→ **TASK**
The task calls for each line of the records below in which the word "margin" appears.

Start of Block

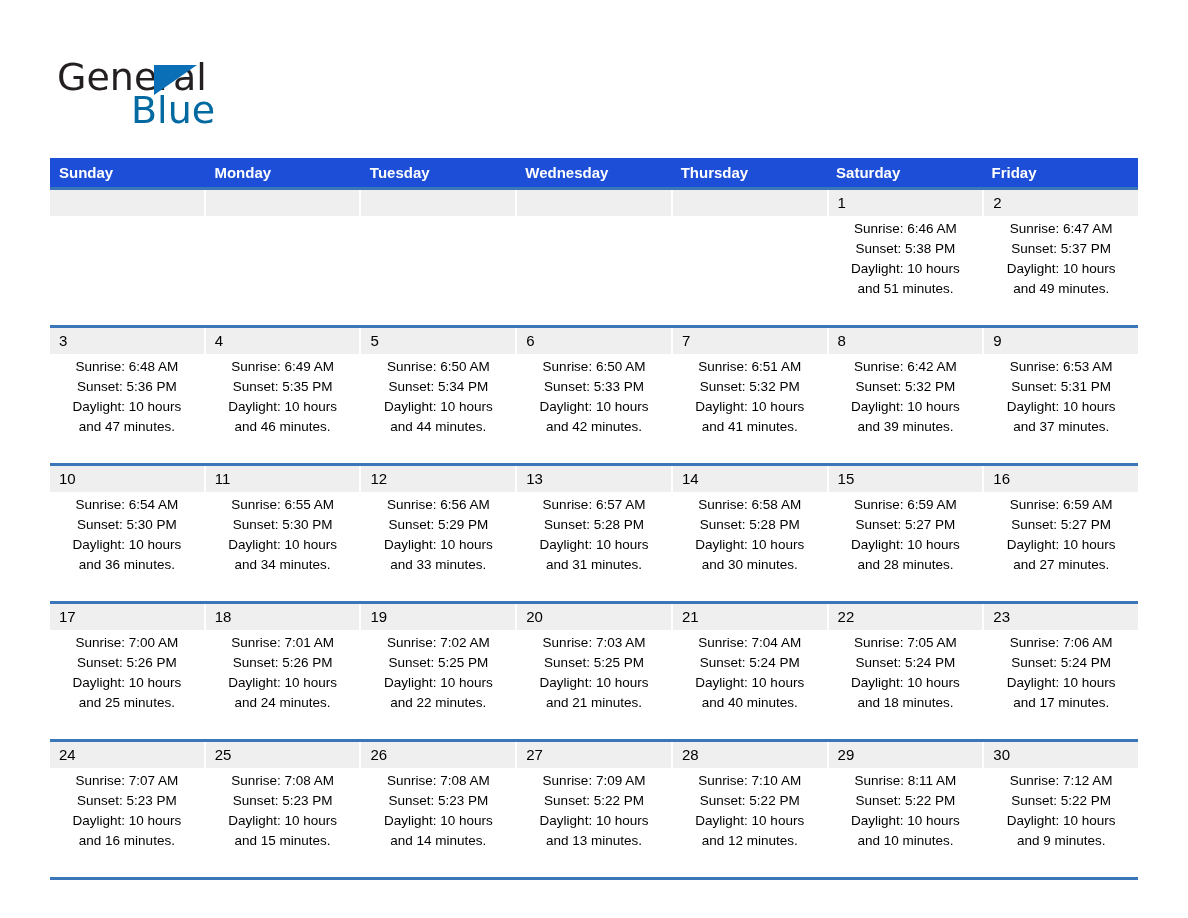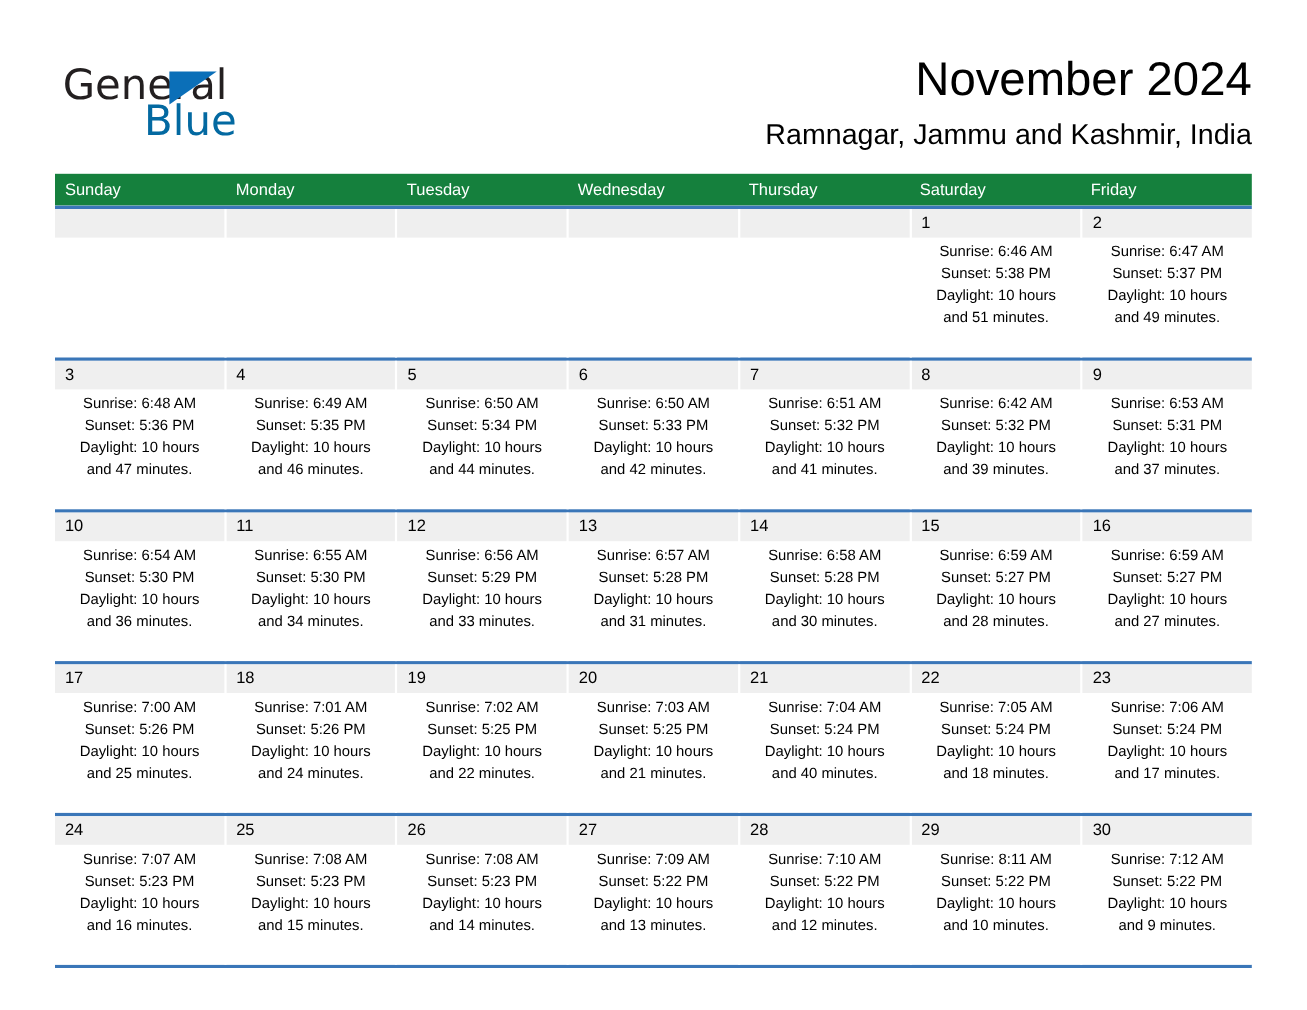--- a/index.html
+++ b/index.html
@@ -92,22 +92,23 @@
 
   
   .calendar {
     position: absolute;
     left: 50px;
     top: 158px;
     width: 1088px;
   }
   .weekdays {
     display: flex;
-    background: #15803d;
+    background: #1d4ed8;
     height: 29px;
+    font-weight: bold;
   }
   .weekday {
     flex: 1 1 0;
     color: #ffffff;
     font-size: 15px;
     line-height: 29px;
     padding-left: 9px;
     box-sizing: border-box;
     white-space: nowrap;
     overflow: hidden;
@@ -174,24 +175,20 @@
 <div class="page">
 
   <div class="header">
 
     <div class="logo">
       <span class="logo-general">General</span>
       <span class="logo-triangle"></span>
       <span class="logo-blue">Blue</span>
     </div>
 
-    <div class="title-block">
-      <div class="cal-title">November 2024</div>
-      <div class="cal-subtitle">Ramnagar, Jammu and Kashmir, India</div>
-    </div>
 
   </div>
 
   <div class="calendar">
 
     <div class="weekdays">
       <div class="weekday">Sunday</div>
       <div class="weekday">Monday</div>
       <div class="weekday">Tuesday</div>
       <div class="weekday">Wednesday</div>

End of Block
Start of Block

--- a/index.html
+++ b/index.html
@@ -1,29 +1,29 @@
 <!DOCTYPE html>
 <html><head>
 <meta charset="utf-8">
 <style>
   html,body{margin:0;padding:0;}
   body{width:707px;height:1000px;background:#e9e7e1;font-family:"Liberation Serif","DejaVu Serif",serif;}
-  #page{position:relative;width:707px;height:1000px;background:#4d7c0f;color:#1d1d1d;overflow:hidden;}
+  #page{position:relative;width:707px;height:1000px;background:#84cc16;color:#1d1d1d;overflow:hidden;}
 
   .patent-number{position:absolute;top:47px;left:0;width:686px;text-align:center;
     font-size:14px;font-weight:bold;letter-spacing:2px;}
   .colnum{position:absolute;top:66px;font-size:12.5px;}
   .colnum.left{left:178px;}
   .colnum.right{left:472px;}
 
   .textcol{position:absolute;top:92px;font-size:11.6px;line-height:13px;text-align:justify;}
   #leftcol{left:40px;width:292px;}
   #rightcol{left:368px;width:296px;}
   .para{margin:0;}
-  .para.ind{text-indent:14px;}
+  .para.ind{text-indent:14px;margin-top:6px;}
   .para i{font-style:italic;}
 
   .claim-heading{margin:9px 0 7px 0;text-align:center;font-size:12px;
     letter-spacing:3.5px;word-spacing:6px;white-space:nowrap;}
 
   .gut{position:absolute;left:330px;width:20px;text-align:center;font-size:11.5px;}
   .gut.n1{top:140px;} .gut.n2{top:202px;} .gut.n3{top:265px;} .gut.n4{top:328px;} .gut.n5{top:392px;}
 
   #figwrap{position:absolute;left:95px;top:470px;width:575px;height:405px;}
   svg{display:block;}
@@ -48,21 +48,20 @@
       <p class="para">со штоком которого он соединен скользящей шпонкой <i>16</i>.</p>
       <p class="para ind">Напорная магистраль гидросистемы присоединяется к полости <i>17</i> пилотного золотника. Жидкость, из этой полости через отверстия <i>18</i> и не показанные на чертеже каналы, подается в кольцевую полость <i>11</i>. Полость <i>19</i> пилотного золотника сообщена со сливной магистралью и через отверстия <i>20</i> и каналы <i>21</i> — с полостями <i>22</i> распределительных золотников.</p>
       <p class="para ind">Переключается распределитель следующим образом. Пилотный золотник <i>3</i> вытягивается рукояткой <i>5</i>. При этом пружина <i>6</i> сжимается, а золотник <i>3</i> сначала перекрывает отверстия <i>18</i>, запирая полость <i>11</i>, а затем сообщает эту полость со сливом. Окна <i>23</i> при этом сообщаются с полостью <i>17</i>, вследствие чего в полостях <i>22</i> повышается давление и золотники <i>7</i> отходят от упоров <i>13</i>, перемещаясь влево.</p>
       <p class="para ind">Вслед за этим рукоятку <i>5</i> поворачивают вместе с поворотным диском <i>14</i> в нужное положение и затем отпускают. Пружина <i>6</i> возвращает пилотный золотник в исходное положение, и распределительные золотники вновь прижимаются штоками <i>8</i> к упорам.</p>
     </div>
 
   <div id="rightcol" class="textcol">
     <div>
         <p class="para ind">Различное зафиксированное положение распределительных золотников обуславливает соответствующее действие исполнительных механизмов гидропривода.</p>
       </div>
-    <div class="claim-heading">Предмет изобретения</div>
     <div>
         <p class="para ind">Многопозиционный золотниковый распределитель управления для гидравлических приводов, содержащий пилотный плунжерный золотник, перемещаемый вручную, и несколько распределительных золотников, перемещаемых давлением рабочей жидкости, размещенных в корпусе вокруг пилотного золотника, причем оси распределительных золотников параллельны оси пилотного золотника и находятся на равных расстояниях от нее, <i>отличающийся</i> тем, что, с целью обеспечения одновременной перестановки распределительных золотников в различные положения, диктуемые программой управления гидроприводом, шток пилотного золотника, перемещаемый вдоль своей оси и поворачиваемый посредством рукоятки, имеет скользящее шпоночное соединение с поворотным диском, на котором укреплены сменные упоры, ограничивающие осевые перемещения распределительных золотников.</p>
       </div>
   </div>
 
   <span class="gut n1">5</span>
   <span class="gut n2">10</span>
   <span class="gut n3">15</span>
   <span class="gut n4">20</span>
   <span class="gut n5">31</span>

End of Block
Start of Block

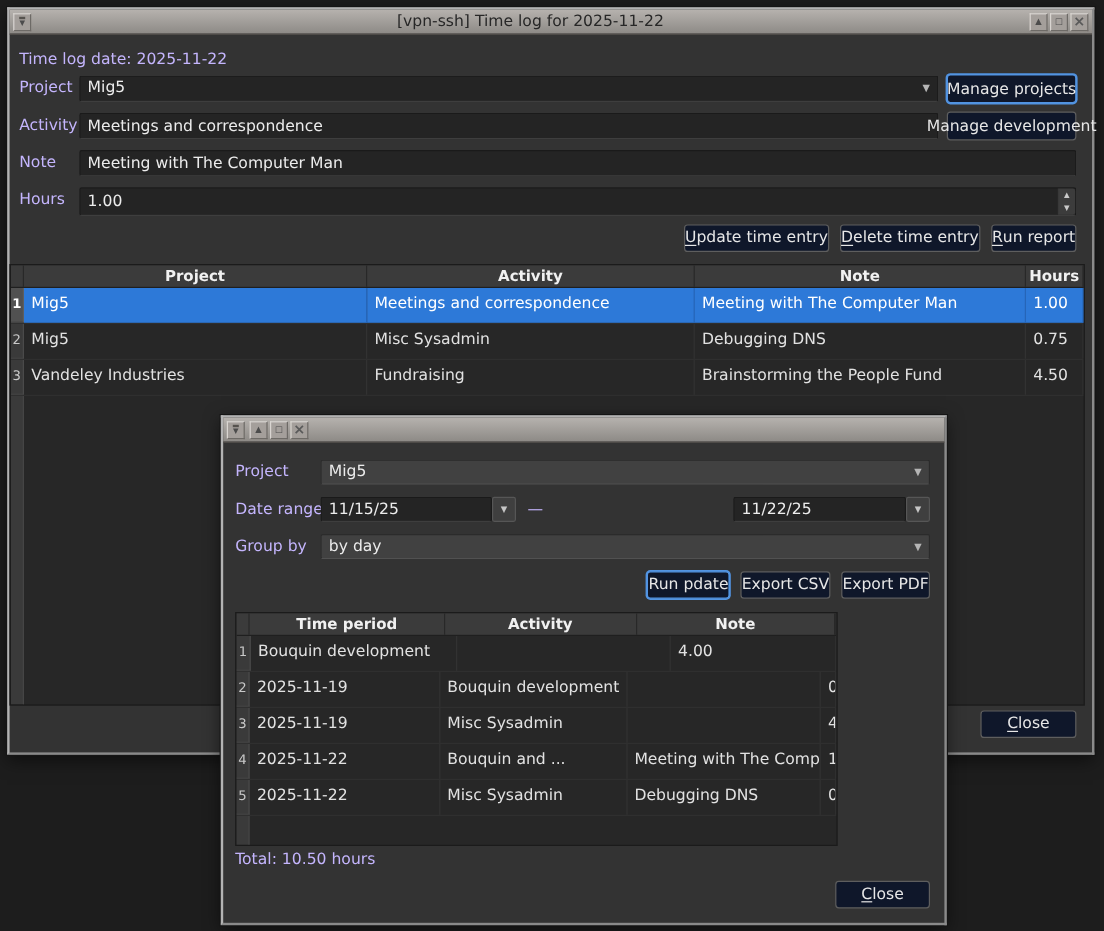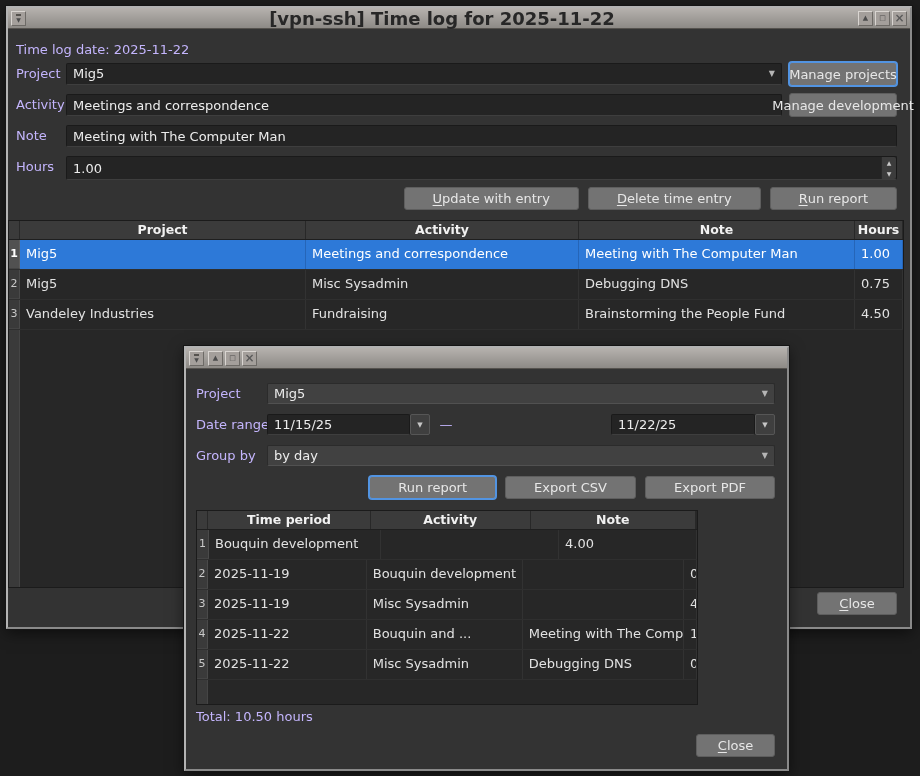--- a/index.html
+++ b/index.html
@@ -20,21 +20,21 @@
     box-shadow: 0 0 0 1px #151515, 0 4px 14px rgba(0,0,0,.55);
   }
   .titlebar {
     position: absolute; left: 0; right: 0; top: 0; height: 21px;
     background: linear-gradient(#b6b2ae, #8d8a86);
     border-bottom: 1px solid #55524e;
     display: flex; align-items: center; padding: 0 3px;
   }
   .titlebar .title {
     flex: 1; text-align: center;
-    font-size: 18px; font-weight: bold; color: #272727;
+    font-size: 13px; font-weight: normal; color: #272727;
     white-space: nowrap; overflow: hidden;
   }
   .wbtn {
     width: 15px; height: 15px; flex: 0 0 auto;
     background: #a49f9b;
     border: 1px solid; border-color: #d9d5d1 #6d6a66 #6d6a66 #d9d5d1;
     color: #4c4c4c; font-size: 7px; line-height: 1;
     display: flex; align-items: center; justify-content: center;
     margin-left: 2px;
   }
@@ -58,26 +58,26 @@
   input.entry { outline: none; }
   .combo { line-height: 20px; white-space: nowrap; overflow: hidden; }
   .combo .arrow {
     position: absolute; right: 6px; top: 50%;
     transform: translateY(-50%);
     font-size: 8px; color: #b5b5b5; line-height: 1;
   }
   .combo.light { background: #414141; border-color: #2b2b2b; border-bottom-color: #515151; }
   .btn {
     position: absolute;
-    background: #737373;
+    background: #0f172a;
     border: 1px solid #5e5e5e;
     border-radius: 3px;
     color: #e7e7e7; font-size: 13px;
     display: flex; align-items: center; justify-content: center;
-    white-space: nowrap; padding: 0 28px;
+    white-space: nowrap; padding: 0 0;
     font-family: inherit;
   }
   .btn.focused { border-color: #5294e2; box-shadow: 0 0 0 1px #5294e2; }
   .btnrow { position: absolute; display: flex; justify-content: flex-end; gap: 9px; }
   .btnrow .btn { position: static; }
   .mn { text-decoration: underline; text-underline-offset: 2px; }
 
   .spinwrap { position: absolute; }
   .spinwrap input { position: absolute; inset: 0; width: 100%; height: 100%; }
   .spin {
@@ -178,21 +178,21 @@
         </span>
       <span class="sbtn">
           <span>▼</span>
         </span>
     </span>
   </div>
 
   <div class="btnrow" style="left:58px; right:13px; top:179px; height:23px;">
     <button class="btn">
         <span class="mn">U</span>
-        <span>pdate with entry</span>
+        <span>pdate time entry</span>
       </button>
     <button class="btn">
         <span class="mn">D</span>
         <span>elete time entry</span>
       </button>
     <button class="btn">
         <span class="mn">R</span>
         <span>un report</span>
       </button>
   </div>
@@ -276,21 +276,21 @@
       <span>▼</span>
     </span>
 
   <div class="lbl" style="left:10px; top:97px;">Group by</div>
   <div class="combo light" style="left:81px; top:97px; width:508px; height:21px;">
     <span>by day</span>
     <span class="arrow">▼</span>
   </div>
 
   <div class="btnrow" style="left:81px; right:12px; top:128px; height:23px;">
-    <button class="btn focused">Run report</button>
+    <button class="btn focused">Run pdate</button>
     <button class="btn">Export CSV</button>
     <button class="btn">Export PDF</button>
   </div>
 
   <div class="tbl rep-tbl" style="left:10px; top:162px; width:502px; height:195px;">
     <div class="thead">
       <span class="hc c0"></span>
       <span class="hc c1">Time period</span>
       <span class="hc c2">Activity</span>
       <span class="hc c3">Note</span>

End of Block

→ **SOLUTION**
   html,body{margin:0;padding:0;}
   .para{margin:0;}
+  .para.ind{text-indent:14px;margin-top:6px;}
   .claim-heading{margin:9px 0 7px 0;text-align:center;font-size:12px;
     margin-left: 2px;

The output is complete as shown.